Él sintió decenas de veces el horror de la mala suerte, de la injusticia, del desdén de aquellos a quienes les solicitó un poco de ayuda cuando era niño, y luego, tuvo que ser testigo de lo más ruin de la condición humana mientras trabajaba como taquígrafo en el parlamento. Allí, observando, plasmando en rayas, puntos y arabescos lo que veía y escuchaba, Dickens fue descubriendo su estilo, aunque jamás hubiera pensado en tener un estilo propio. Como dijo Zweig en su libro Tres maestros, “Dickens era un genio visual. Todo sus retratos, los de juventud como los que le representan de edad madura, están dominados por su magnífica mirada”, y como añadió después, aquella mirada era la más inglesa posible, surgida de sus propias vivencias, y potenciada por su curiosidad, una mirada “fría, gris, aguda como un acero; y blindada como un tesoro”.

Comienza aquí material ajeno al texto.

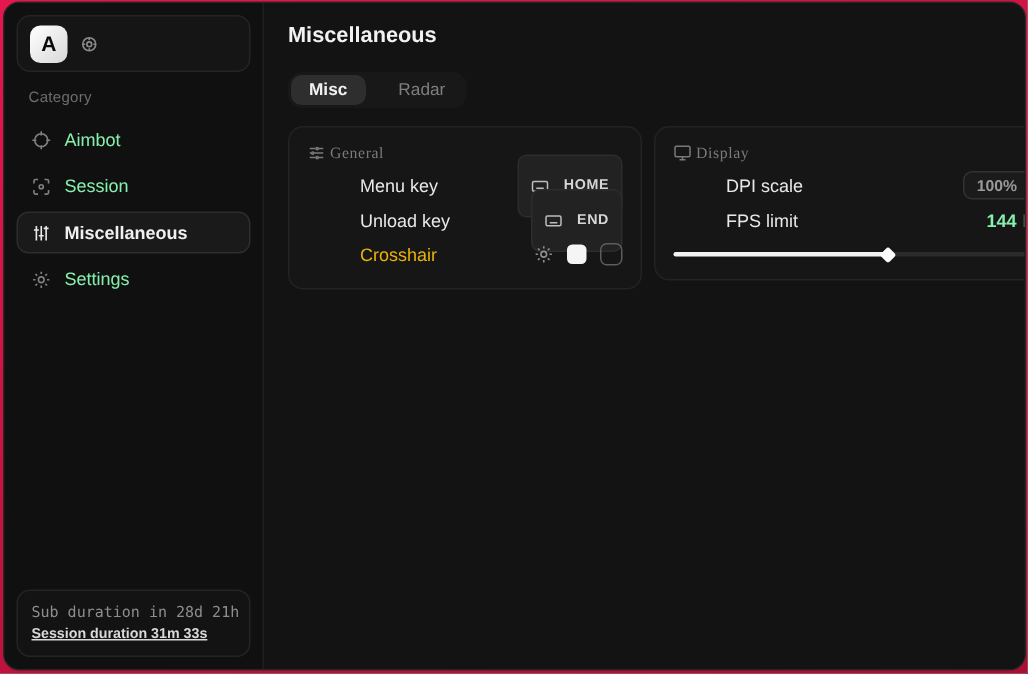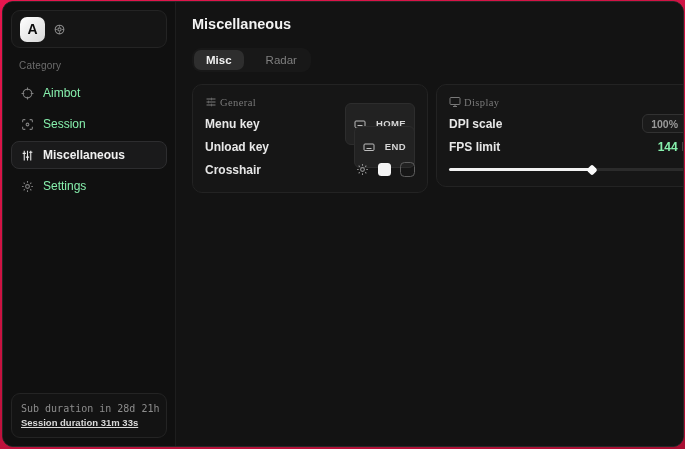--- a/index.html
+++ b/index.html
@@ -146,7 +146,7 @@
     justify-content: space-between;
     height: 23px;
   }
-  .row-label { color: #e8e8e8; font-size: 12px; font-weight: 700; }
+  .row-label { color: #e8e8e8; font-size: 12px; font-weight: 400; margin-left: 35px; }
   .row-label.muted { color: #e5e5e5; }
   .keybtn {
     display: inline-flex;

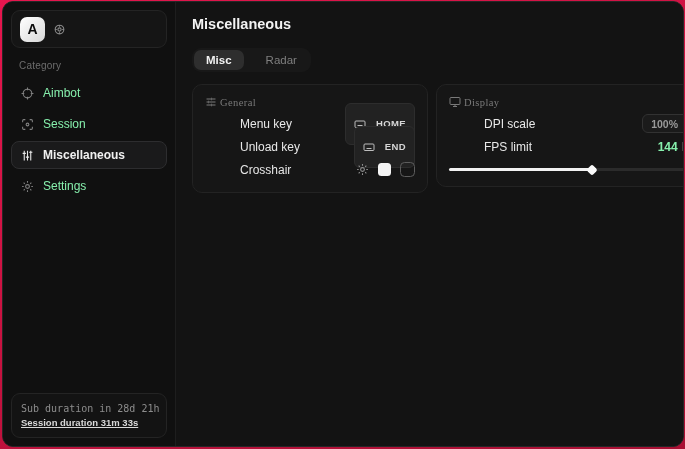--- a/index.html
+++ b/index.html
@@ -147,7 +147,7 @@
     height: 23px;
   }
   .row-label { color: #e8e8e8; font-size: 12px; font-weight: 400; margin-left: 35px; }
-  .row-label.muted { color: #e5e5e5; }
+  .row-label.muted { color: #eab308; }
   .keybtn {
     display: inline-flex;
     align-items: center;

Alguna vez afirmó que los detalles eran los que le daban sentido a su vida. Vivía por y para los detalles, y extraía de ellos una infinita suma de informaciones. Detrás de cada detalle había uno o varios motivos, y miles de hechos, alguna herencia, mucho de pasado, e incluso, una velada carga moral. Él, sencillamente, era el transmisor de todo aquel cúmulo de detalles. Como transmisor, buscaba y descubría y siempre acababa por recrear la vida de aquellos que pasaban desapercibidos para los demás. Dickens hizo de los seres anónimos, sus héroes, pues estaba convencido de que todas las vidas merecían la pena de ser contadas y escritas. Ninguna era buena o mala, mejor o peor, maravillosa, mediocre o aburrida. Simplemente, era, y por ser, ya era interesante, sin que fuera necesario recalcarlo. En el fondo, toda su obra fue una gran muestra de respeto por el lector.
El lector, a su vez, bien fuera desde las páginas del Chronicle, o luego, desde las de sus novelas y sus cuentos, se lo agradeció sin cesar. Con Dickens, por él, el respeto se multiplicó, viajó de ida y de vuelta, igual que la bondad y la mirada hacia aquellos seres que durante tantos y tantos años habían pasado desapercibidos. Como decía Zweig, “Gracias a Dickens, aumentaron en Inglaterra la benevolencia y la compasión, y a él deben buena parte del bien que hoy se les prodiga muchos desvalidos”.